Every record below should be repeated exactly. Omit the pictures.

Stored records:
|---|
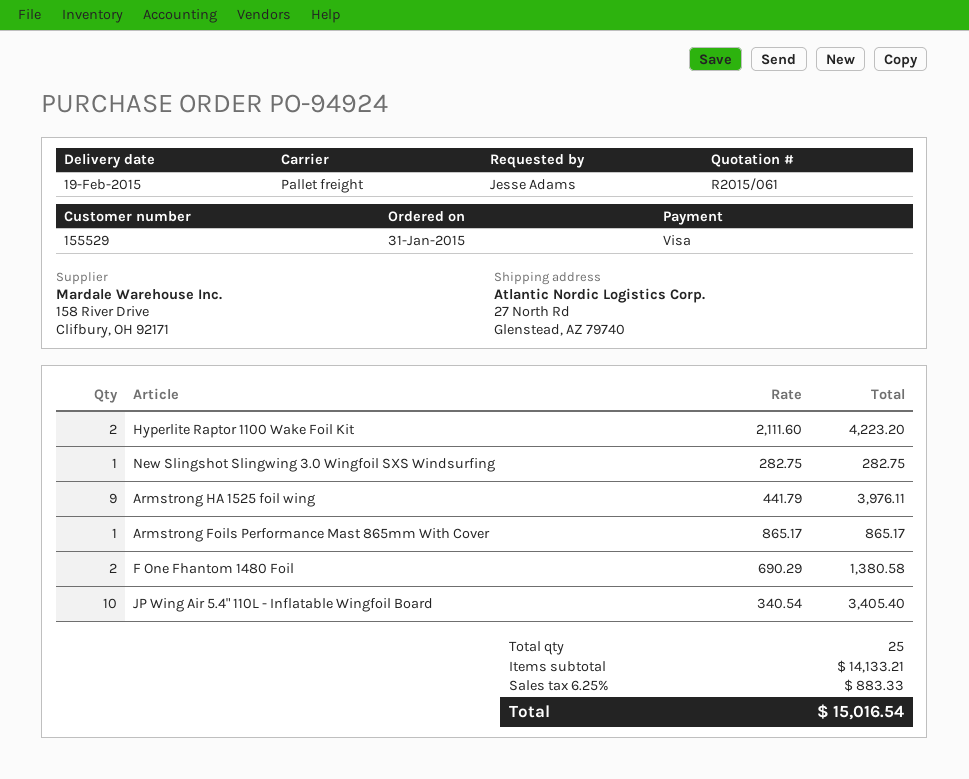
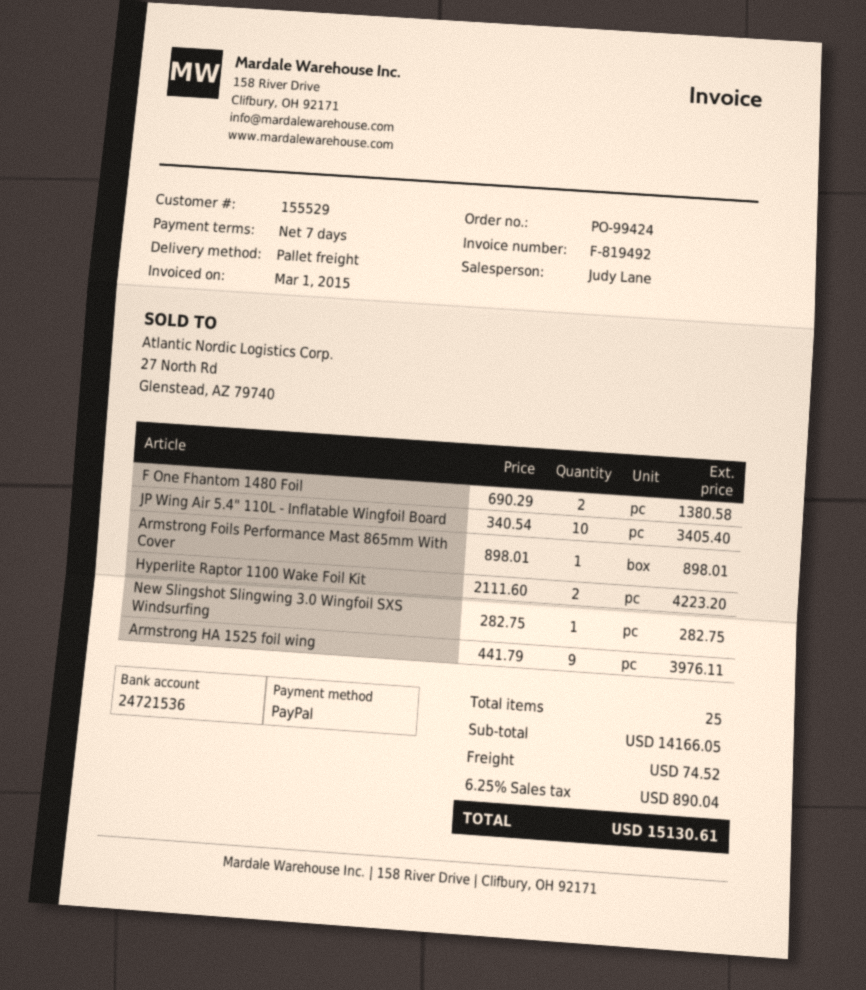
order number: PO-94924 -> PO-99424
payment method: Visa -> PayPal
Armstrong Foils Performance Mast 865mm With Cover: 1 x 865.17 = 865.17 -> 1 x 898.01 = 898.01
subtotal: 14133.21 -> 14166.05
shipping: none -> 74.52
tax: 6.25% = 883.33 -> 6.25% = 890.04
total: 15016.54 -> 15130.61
|---|
§ **Result of this task**
order number: PO-94924 -> PO-99424
payment method: Visa -> PayPal
Armstrong Foils Performance Mast 865mm With Cover: 1 x 865.17 = 865.17 -> 1 x 898.01 = 898.01
subtotal: 14133.21 -> 14166.05
shipping: none -> 74.52
tax: 6.25% = 883.33 -> 6.25% = 890.04
total: 15016.54 -> 15130.61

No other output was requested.